Monday 27th June 2011
PROF AMI MAZAR (Hebrew University Jerusalem)
ARCHAEOLOGY IN ISRAEL: ACHIEVEMENTS AND THE CURRENT STATE OF RESEARCH
The lecture will survey developments in Israeli archaeological research over the past fifty years. From its modest beginnings during the 1920s, when research subjects were mainly related to Jewish antiquities from the Roman and Byzantine periods, Israeli archaeology has developed immensely in recent decades. Five university departments of archaeology, and the dynamic Israel Antiquities Authority, annually carry out hundreds of surveys, excavations and other archaeological studies. New approaches to studying the past incorporate major developments in archaeological science and the expertise of colleagues with a variety of specialist skills. The integration into archaeology of the social and exact sciences, and new approaches to understanding the relationship between texts and material culture, have opened up new avenues for understanding and interpreting aspects of past cultures in the land of Israel.

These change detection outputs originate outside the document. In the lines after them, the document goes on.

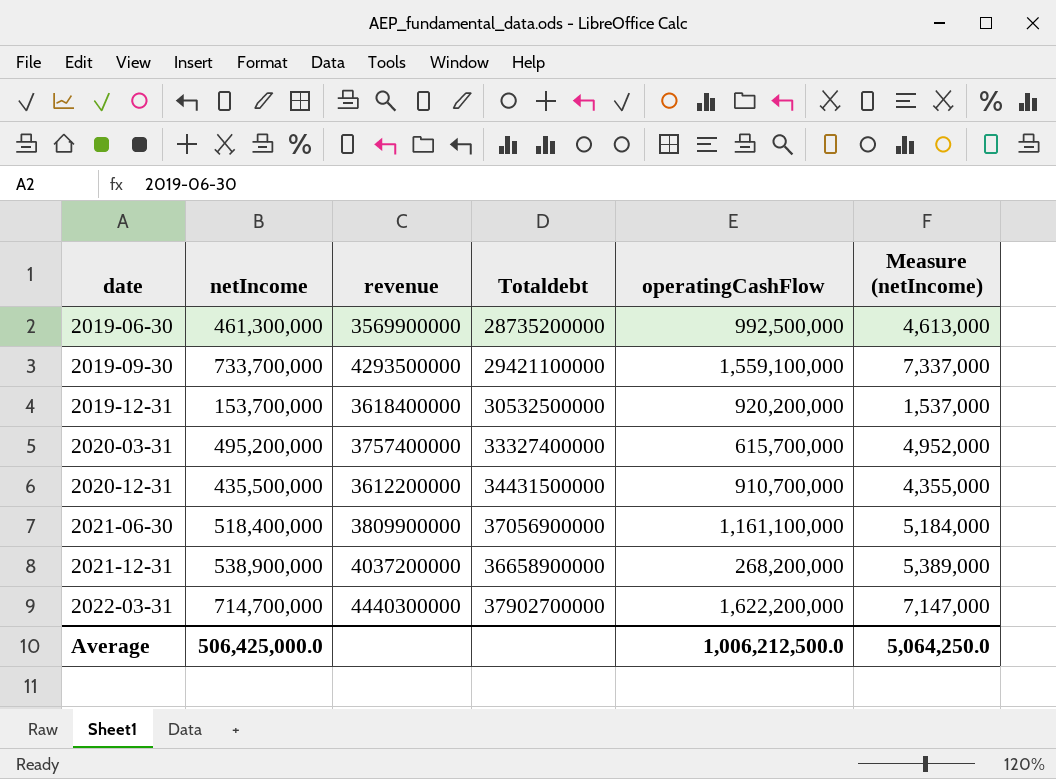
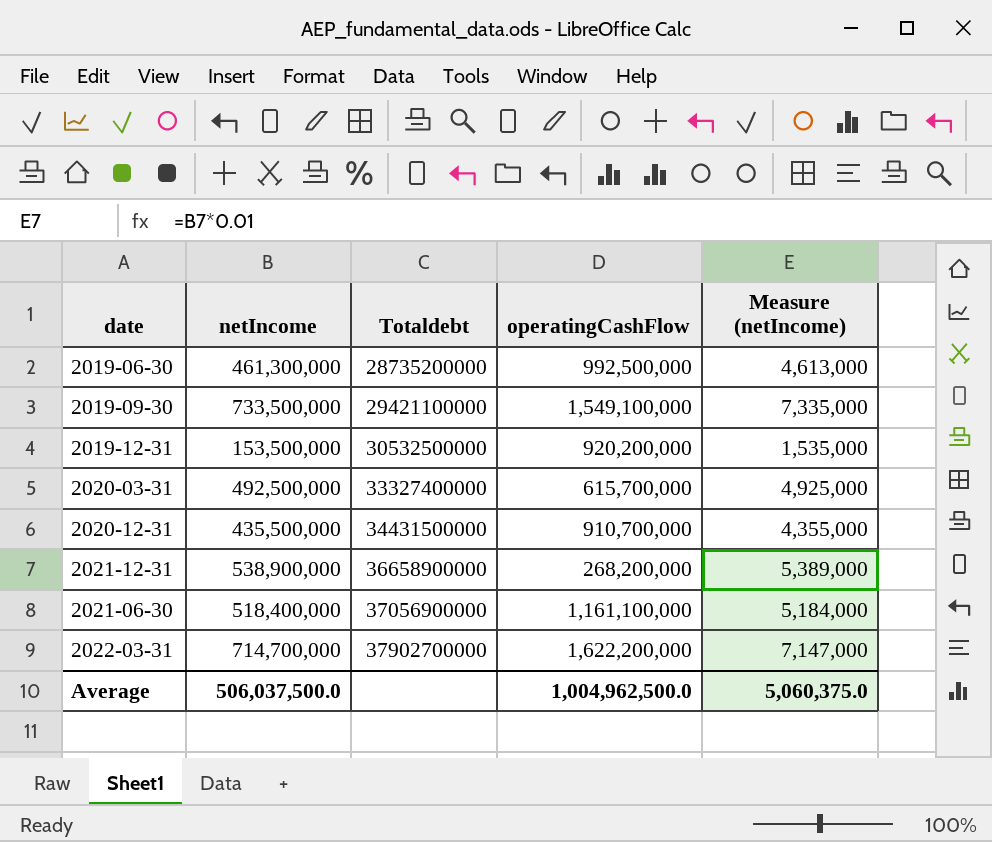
row order: date ascending -> Totaldebt ascending
column revenue | position: 3 -> none
2019-09-30 | netIncome: 733,700,000 -> 733,500,000
2019-09-30 | operatingCashFlow: 1,559,100,000 -> 1,549,100,000
2019-09-30 | Measure (netIncome): 7,337,000 -> 7,335,000
2019-12-31 | netIncome: 153,700,000 -> 153,500,000
2019-12-31 | Measure (netIncome): 1,537,000 -> 1,535,000
2020-03-31 | netIncome: 495,200,000 -> 492,500,000
2020-03-31 | Measure (netIncome): 4,952,000 -> 4,925,000
Average | netIncome: 506,425,000.0 -> 506,037,500.0
Average | operatingCashFlow: 1,006,212,500.0 -> 1,004,962,500.0
Average | Measure (netIncome): 5,064,250.0 -> 5,060,375.0

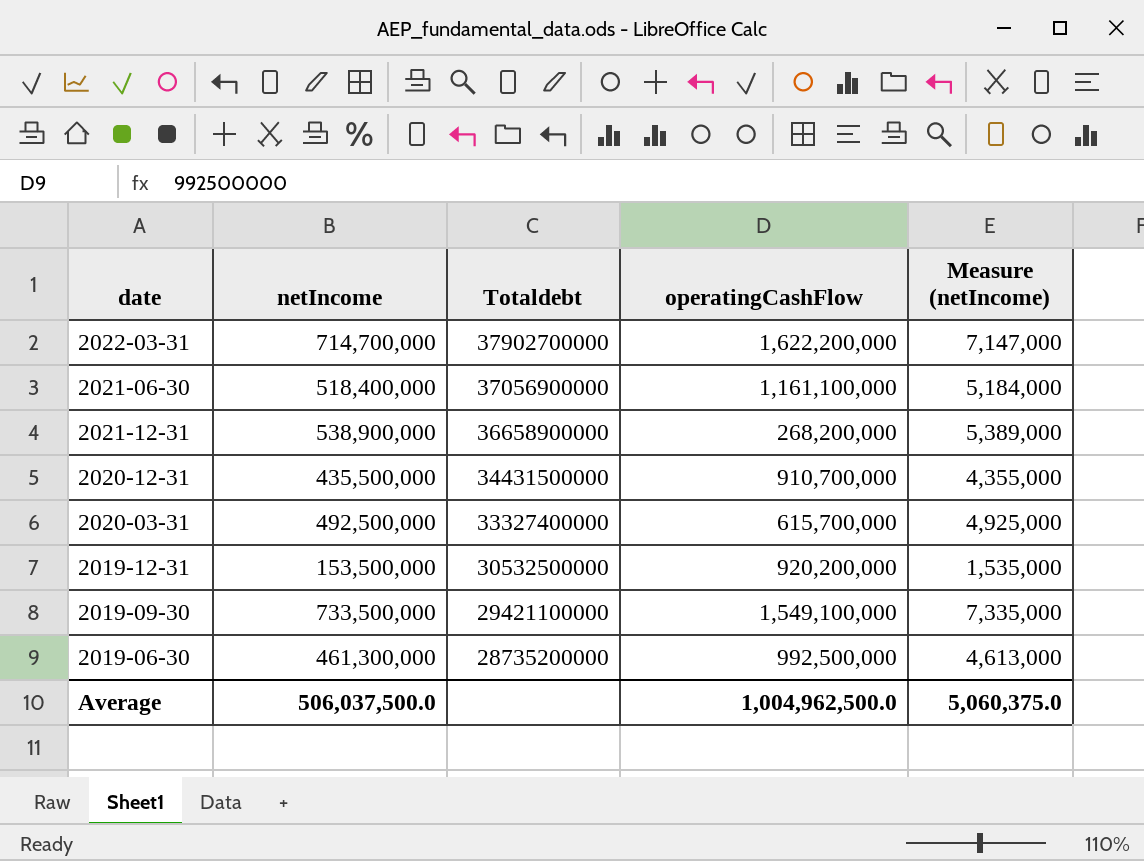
row order: Totaldebt ascending -> Totaldebt descending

The lecture will present examples of achievements over the past fifty years, indicating those debates which remain open and those for which a solution can now be suggested.
Professor Mazar, who has been Vice-Chairman of the Society since 1997, has been a lecturer and professor at the Institute of Archaeology of the Hebrew University since 1980; in 2010 he became Professor Emeritus. His main fields of research are the archaeology of the Levant in the Bronze and Iron Ages, and the relationship between archaeology and Old Testament history. He has directed archaeological excavations at Tell Qasile, Tel Batash (biblical Timnah), Tel Beth Shean, Tel Rehov and various smaller scale sites. Author of Archaeology of the Land of the Bible (New York 1990), he has written or edited eight volumes of archaeological reports and numerous research papers in biblical archaeology. He was Chairman of the Institute of Archaeology of the Hebrew University in Jerusalem (1995-1998) and editor of Qadmoniot (1994-1995), and he has been co-editor of the Israel Exploration Journal since 2010. In 2009 he was awarded the Israel Prize for archaeological research.